Friday, April 08, 2005

Arab Development

A few days ago, the UN released the latest Arab Human Development Report. As would be expected, these Arab intellectuals placed a large measure of blame for the lack of freedom and democracy in the Arab world on Israel and the United States, showing that the idea of actually looking inward and analyzing their problems has not yet fully taken hold. The US and Israel dismissed this analysis as "misguided". Yet, as Caroline Glick shows, despite the dismissal of these Arab claims, the policies of the US and Israel vis-a-vis the Arab-Israeli conflict are based on very similar logic.
The view among American policymakers and Israeli Foreign Ministry types, both egged on by their ideological bedfellows in Europe and the international Left is based on two presumptions. The first is that the Palestinian conflict with Israel is the cause of the Arab conflict with Israel. The second is that the Palestinians are weak and the Israelis are strong and that the way to solve the conflict is to strengthen the Palestinians and weaken Israel.

The second presumption is what leads both Israeli and American foreign policy elites to advocate Israeli surrender of land and rights to the Palestinians and to support Palestinian acquisition of arms, money and sovereignty.

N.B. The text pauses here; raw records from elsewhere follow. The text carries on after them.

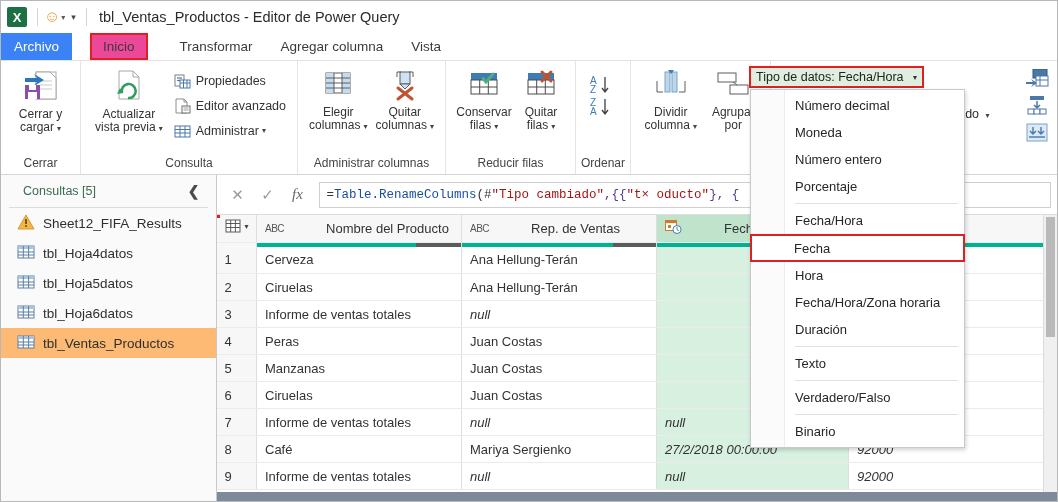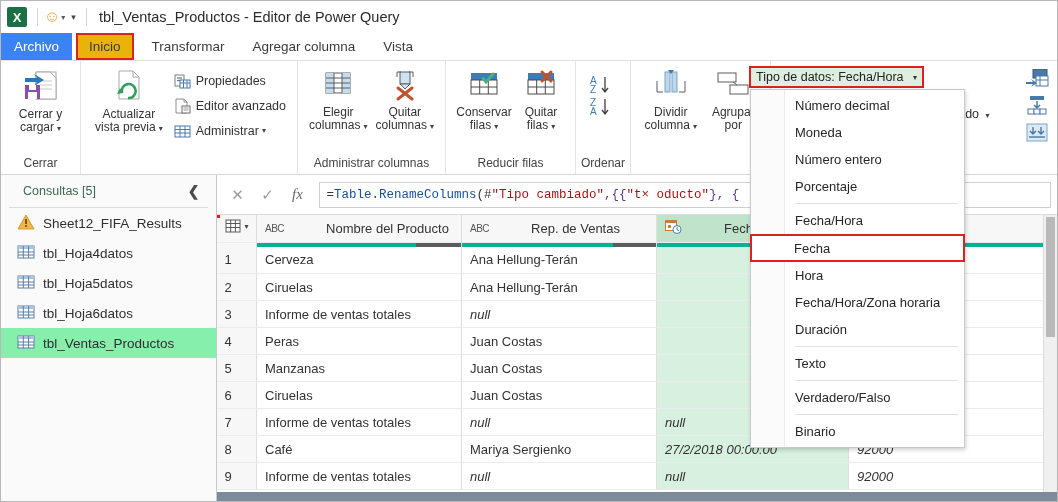"Inicio" .tab.active { background: #eab308 -> #ec4899; margin: 0 4px -> 0 18px }
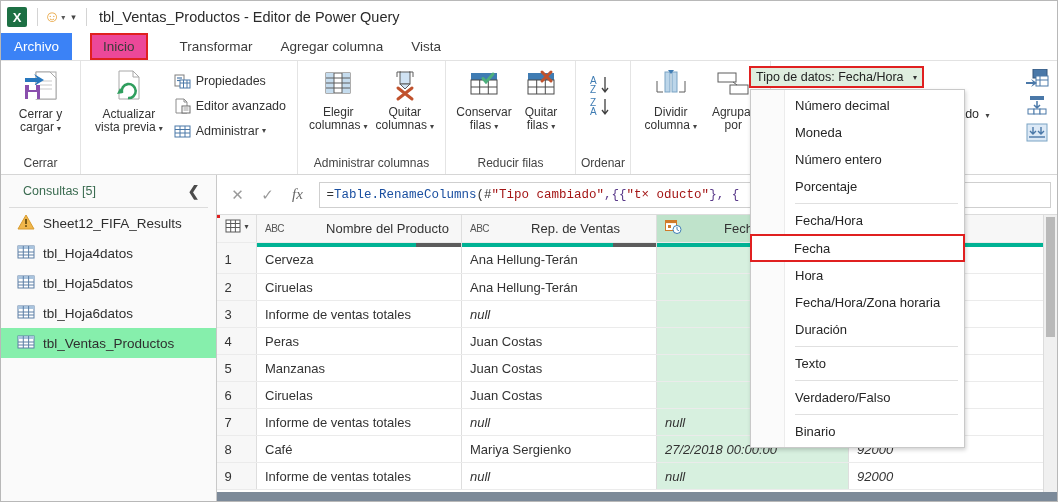"Consulta" div.rgroup-label { html: none -> <div>Consulta</div> }
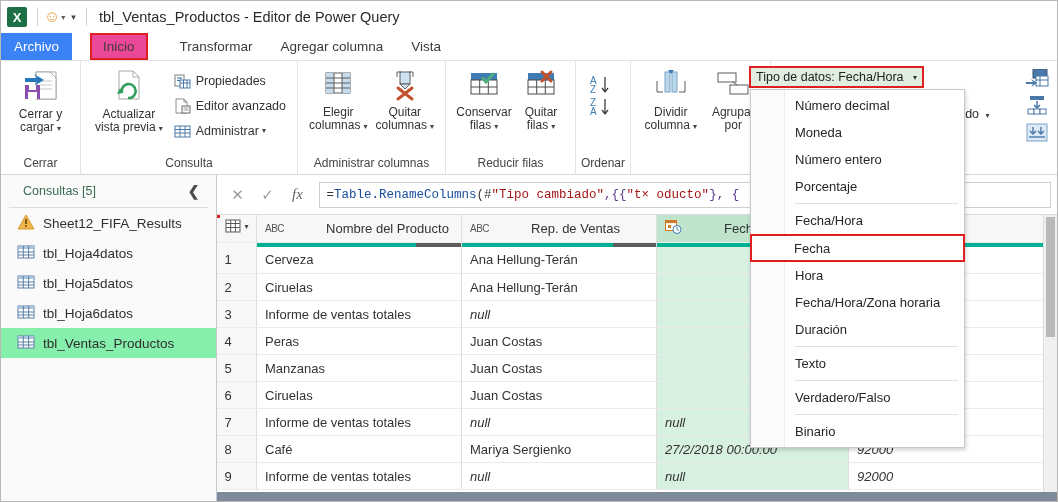"tbl_Ventas_Productos" .q-item.active { background: #86efac -> #fdba74 }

The first presumption is what leads both Israel and the US to ignore the direct dependence of the Palestinian conflict with Israel on outside support by Arab League member states led by Egypt. Egypt, like the rest of the Arab world has never accepted Israel's inherent right to exist as a Jewish state in the Levant. Yet over the years, the rhetorical focus shifted from overt calls for Israel's destruction through war to overt calls for Israel's destruction through the establishment of a Palestinian state and unlimited immigration of millions of foreign born Arabs to Israel. These calls are obfuscated to a degree by a public fixation on the perceived weakness and actual misery of the 2.3 million Palestinians in Judea, Samaria and Gaza – both of which are blamed on Israel.
Daniel Pipes and others have long asserted that defining the Arab-Israeli conflict as an issue of Palestinians and a Palestinian state is wrong. The idea that a settlement between Israel and the Palestinians will lead to Arab rapprochement with Israel, is exactly backwards. The Arab-Israeli conflict can only end once Arab states fully accept Israel as a Jewish state in the Middle East. And for this to happen there will need to be a complete political and societal change in the Arab world. When Arab tyrants are no longer around to direct the frustration of their own people onto Israel and the United States, and instead to look critically at their own societies and come up with solutions to their own problems, only then will peace be possible in the Middle East. President Bush has embraced this concept and his policies of spreading democracy reflect that. The Arab world is tentatively wading into this democratic stream. Unfortunately, Europe's continued reliance on the policies of the past are giving Arab tyrants hope that they can outlast Bush and avoid the long necessary reforms.